Homemade Sin
Page 17
“I think Pauley is gonna whack Big Pussy next week,” announced Alfonzo. “I think Tony is pretty pissed at him for being a rat.”
Vito shook his head. “That’s the Sopranos reruns you been watching you meatball. That’s been off the air for years. You’re getting real life and television mixed up again.”
“Meatballs!” Carlo shouted. “I think we’re having meatballs for dinner tonight.”
“Shut the fuck up, Carlo,” Vito said. “Nobody gives a fuck what’s for dinner at your place tonight. Who do you think is gonna get whacked this month?”
“I think we’re having chicken again.” Gino the Greeter sighed. “We always have chicken.”
“Gino you’re a pirla,” he said. “And take that red vest off, you look like a moolie.”
“Sorry I just got off work,” replied Gino as he slipped out of his Walmart vest.
“Now,” Vito continued, “Do any of you goombas, who still has half a brain, have anything intelligent to say on the subject of who is getting whacked this month?”
Carlo sighed deeply. “You know,” he said. “I wish I was back in the game, whacking guys instead of just sitting around watching it from the sidelines.”
“Yeah,” commented Gino, “instead of welcoming these rat fuck bastards to Walmart I ought to still be welcoming scumbags to hell.”
“You said it,” Vito said, “I’m too young to retire. I still got lots of hits left in me.”
“So what are we going to do?” Carlo said. “We’re just a bunch of old guys, how would we get back in the game? Our families put us out to pasture.”
“I used to have muscles,” Alfonzo said, “now I have sagging tits and my biceps hang down like those underarm flaps fat old ladies have.”
The table issued a group sigh.
Tony Tums raised his hand. “I don’t know who’s gettin’ whacked and I don’t think a bunch of washed up old fuckers like us could get back in the game, but I got a tip for youz guyz. Put your money on Rebel Buford in the Daytona 500. I got it from a reliable source the kid is gonna win.”

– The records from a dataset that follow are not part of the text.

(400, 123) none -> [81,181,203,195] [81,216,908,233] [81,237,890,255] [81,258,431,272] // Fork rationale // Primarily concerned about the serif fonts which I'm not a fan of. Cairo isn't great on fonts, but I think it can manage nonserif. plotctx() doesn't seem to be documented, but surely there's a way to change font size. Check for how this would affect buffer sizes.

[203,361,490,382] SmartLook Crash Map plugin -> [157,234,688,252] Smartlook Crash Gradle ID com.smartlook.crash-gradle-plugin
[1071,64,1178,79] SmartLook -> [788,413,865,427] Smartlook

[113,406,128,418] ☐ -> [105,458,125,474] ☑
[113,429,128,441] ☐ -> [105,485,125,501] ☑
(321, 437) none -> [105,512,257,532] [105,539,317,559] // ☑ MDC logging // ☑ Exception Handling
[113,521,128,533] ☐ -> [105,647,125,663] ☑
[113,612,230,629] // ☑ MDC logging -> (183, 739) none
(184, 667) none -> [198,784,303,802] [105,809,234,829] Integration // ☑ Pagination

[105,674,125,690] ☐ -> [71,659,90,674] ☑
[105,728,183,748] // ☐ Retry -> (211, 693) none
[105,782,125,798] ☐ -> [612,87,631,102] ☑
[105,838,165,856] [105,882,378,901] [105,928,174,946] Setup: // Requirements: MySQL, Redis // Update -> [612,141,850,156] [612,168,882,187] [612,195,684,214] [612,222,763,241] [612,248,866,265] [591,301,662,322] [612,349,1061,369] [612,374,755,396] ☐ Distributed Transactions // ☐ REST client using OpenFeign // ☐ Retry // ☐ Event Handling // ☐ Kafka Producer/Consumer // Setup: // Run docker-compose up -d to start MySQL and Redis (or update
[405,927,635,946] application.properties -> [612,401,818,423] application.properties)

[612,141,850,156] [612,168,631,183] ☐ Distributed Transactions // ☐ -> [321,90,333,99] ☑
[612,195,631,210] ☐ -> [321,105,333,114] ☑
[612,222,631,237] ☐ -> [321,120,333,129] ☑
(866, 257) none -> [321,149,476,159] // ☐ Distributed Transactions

“Cutter and I are going to the race at Daytona,” Dee Dee declared to Roland, “You and Hussey are going to have to fillet fugu for a while.”
“I don’t know how to cut that stuff,” Roland said, “what if I cut it wrong and kill someone?”
“Just do the best you can. And it might be a good idea to get them to pay as soon as you bring the food, that way you don’t get stiffed.” Dee Dee paused and smiled. “In any sense of the word.”
Cutter drove and Dee Dee sat in the shotgun seat. Rebel relaxed in the back of Cutter’s van staring at the ceiling.
“How do you feel about being cooped up in this van?” Dee Dee said to Rebel.
“No problem,” said Rebel in a predictable monotone.
Cutter flashed Rebel’s pass at the security guard at gate and was waved into a special parking lot reserved for drivers and crew members. As soon as Rebel exited the van, a heavy-set, florid man came bounding toward them. He threw a bearish arm around Rebel’s shoulders and pumped his hand.
“It’s about time you got here, old son. I haven’t heard from you in a couple of days, where have you been?”
“Vacation,” Rebel intoned.
Dee Dee reached out and clasped Rebel’s other hand. “Is this your crew chief, honey?” she said.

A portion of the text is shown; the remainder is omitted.